The ochre-bellied flycatcher (Mionectes oleagineus) is a small bird of the tyrant flycatcher family. It breeds from southern Mexico through Central America, and South America east of the Andes as far as southern Brazil, and on Trinidad and Tobago.

This is a common bird in humid forests, usually in undergrowth near water. It makes a moss-covered ball nest with a side entrance, which is suspended from a root or branch, often over water. The female incubates the typical clutch of two or three white eggs for 18–20 days, with about the same period for the young, initially covered with grey down, to fledge.

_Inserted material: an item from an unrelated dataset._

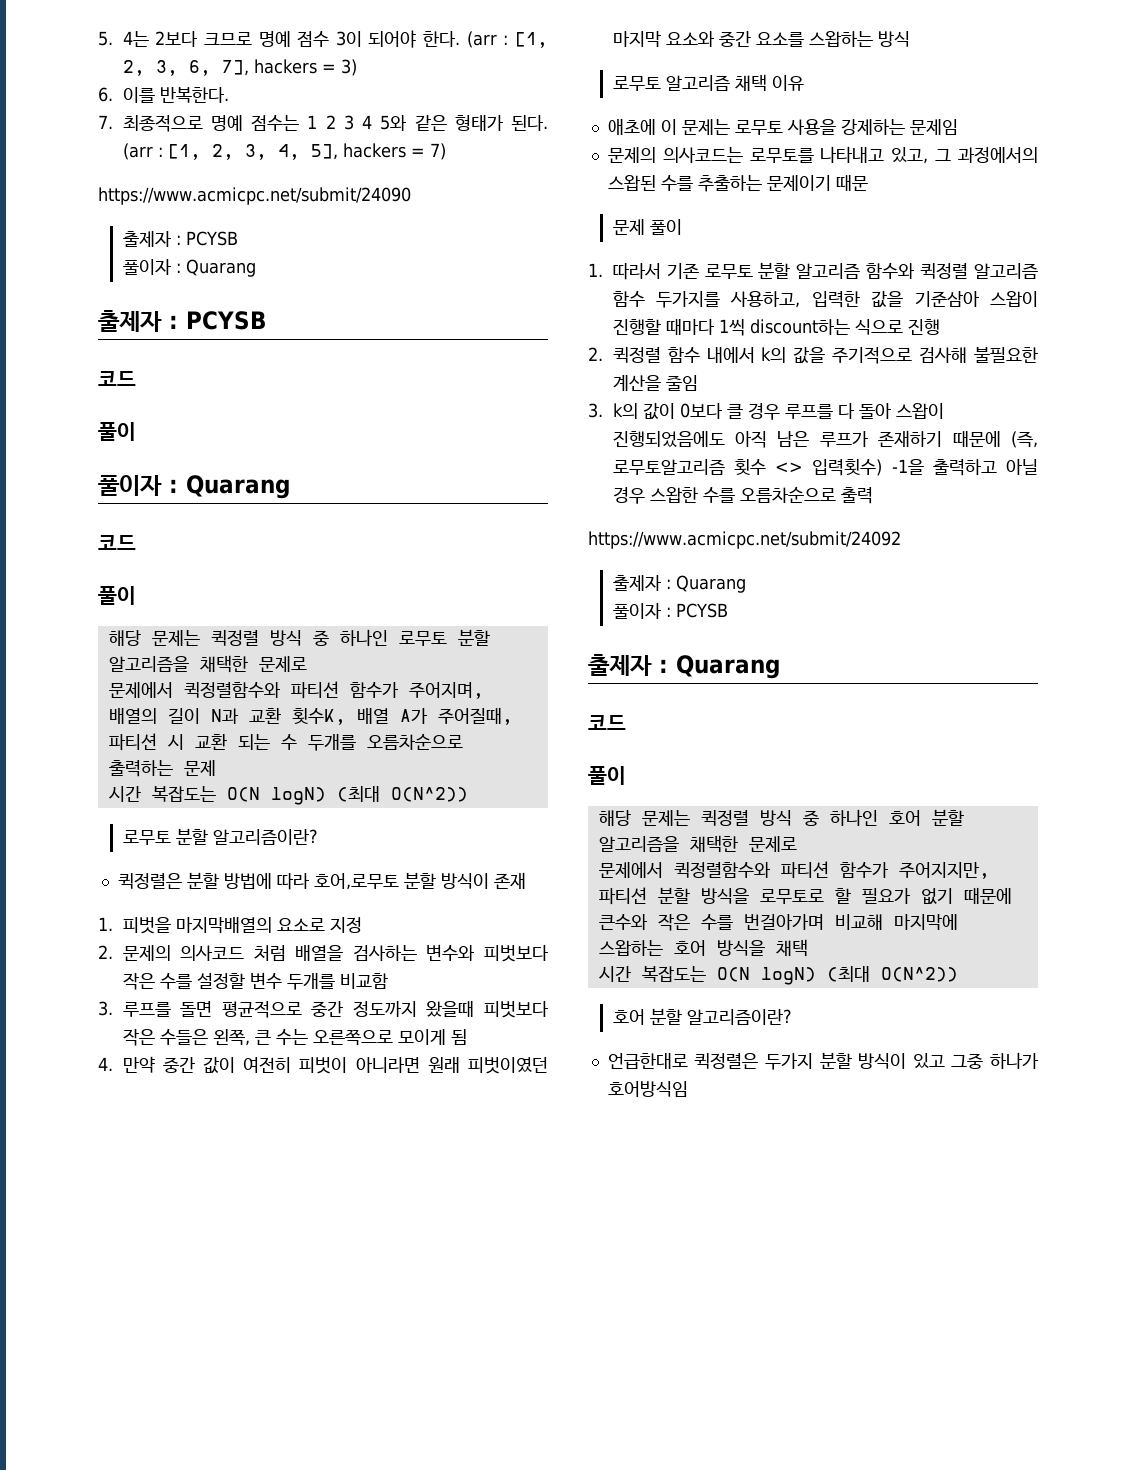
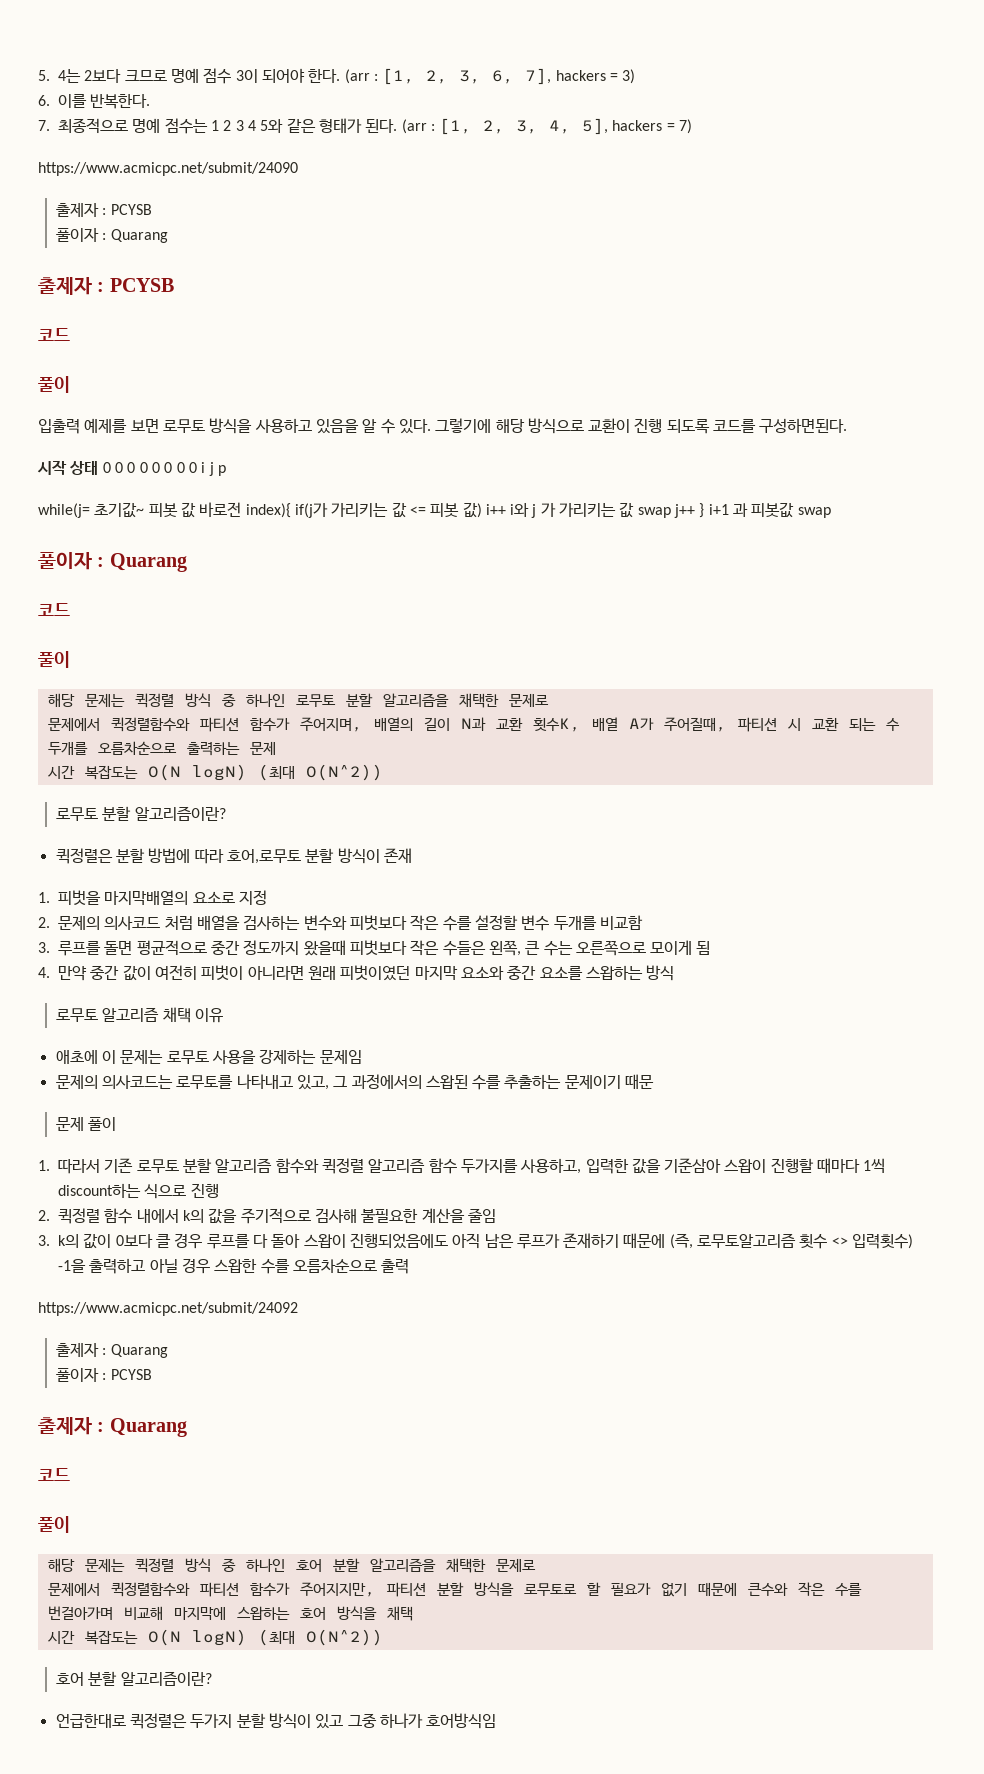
+ 입출력 예제를 보면 로무토 방식을 사용하고 있음을 알 수 있다. 그렇기에 해당 방식으로 교환이 진행 되도록 코드를 구성하면된다.
+ 시작 상태 0 0 0 0 0 0 0 0 i j p
+ while(j= 초기값~ 피봇 값 바로전 index){ if(j가 가리키는 값 <= 피봇 값) i++ i와 j 가 가리키는 값 swap j++ } i+1 과 피봇값 swap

Adult ochre-bellied flycatchers are 12.7 cm long and weigh 11g. They have olive-green upperparts, and the head and upper breast are also green. The rest of the underparts are ochre-coloured, there are two buff wing bars, and the feathers of the closed wing are edged with buff. The male is slightly larger than the female, but otherwise similar.

There are a number of subspecies, which differ in the distinctness of the wing bars or the shade of the upperparts. This species was previously placed in the genus Pipromorpha.

Ochre-bellied flycatcher is an inconspicuous bird which, unusually for a tyrant flycatcher, feeds mainly on seeds and berries, and some insects and spiders.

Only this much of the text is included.